184. Putting lotion on my feet, before bed
185. Good smells. I mean, duh, but really -- smell is one of the most powerful senses to me. A good smell can have tremendous effect on my level of peace.
186. Birds. Birds.
187. Being kind of bored on the phone with someone I love but not hanging up because I kind of love them
188. Avocado on a burger
189. Pots with a lip on the edge so I can pour soup directly into a bowl
190. Wearing lip gloss. Particularly that moment when I apply it. There's a weird feeling of hopefulness I get, and I don't just mean hopeful for a kiss.
191. The fact that things -- dishes, hair, clothes -- dry really quickly in desert Los Angeles
192. Fried egg on a burger that drips down and between my fingers when I eat it (namely the Misfit Burger. So amazingly good.)
193. Seeing new emails from friends I love
194. Gin and tonics (Gins and tonic?)
195. Flirting
196. The way hair that has been heated by the sun feels to the touch
197. Scripture in conversation that doesn't sound preachy but rather like the bread that it is
198. When people are really present.
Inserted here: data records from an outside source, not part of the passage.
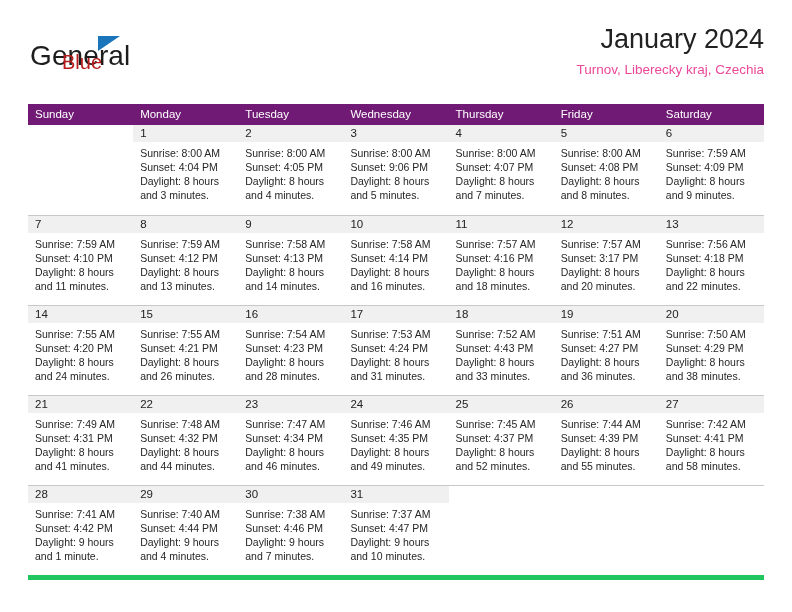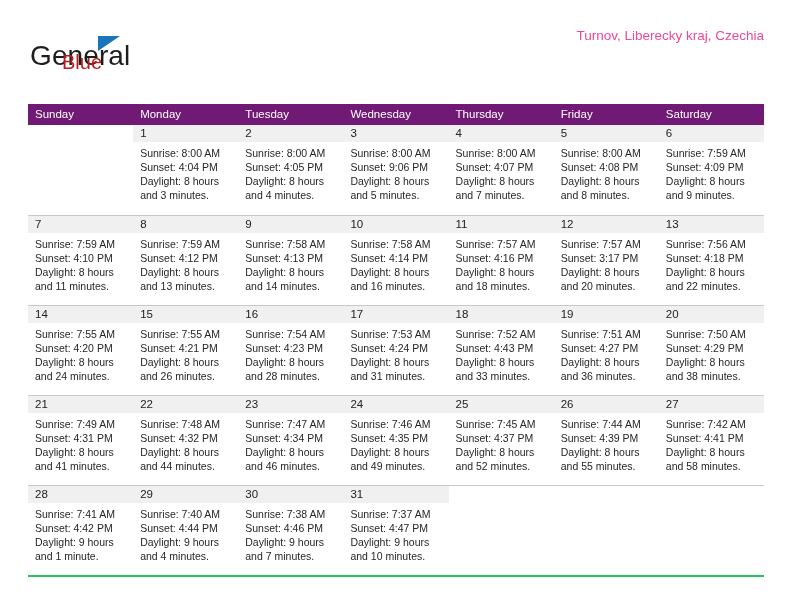--- a/index.html
+++ b/index.html
@@ -111,21 +111,21 @@
     height: 90px;
   }
   tbody td {
     vertical-align: top;
     padding: 0;
     border: none;
     border-bottom: 1px solid #c8c8c8;
     background: #ffffff;
   }
   tbody tr:last-child td {
-    border-bottom: 2px solid #22c55e;
+    border-bottom: 5px solid #22c55e;
   }
   .daycell {
     position: relative;
     height: 89px;
     box-sizing: border-box;
   }
   .daynum-band {
     background: #f0f0f0;
     height: 17px;
     line-height: 17px;
@@ -151,20 +151,21 @@
 
   <div class="header">
 
     <div class="brand">
       <span class="brand-general">General</span>
       <span class="brand-tri"></span>
       <span class="brand-blue">Blue</span>
     </div>
 
     <div class="title-block">
+      <div class="cal-title">January 2024</div>
       <div class="cal-subtitle">Turnov, Liberecky kraj, Czechia</div>
     </div>
 
   </div>
 
   <table class="calendar">
     <colgroup>
       <col>
         <col>
         <col>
When they don't want to be anywhere else but right there with me and whoever else is around. When no one is thinking about when they'll go home.
199. The fact that Samantha -- who I've known for years -- and I simply greet each other over the phone and instantly start cracking up.
200. Rediscovering how delicious and pure iced tea can taste. For some reason I never fully commit it to sensual memory.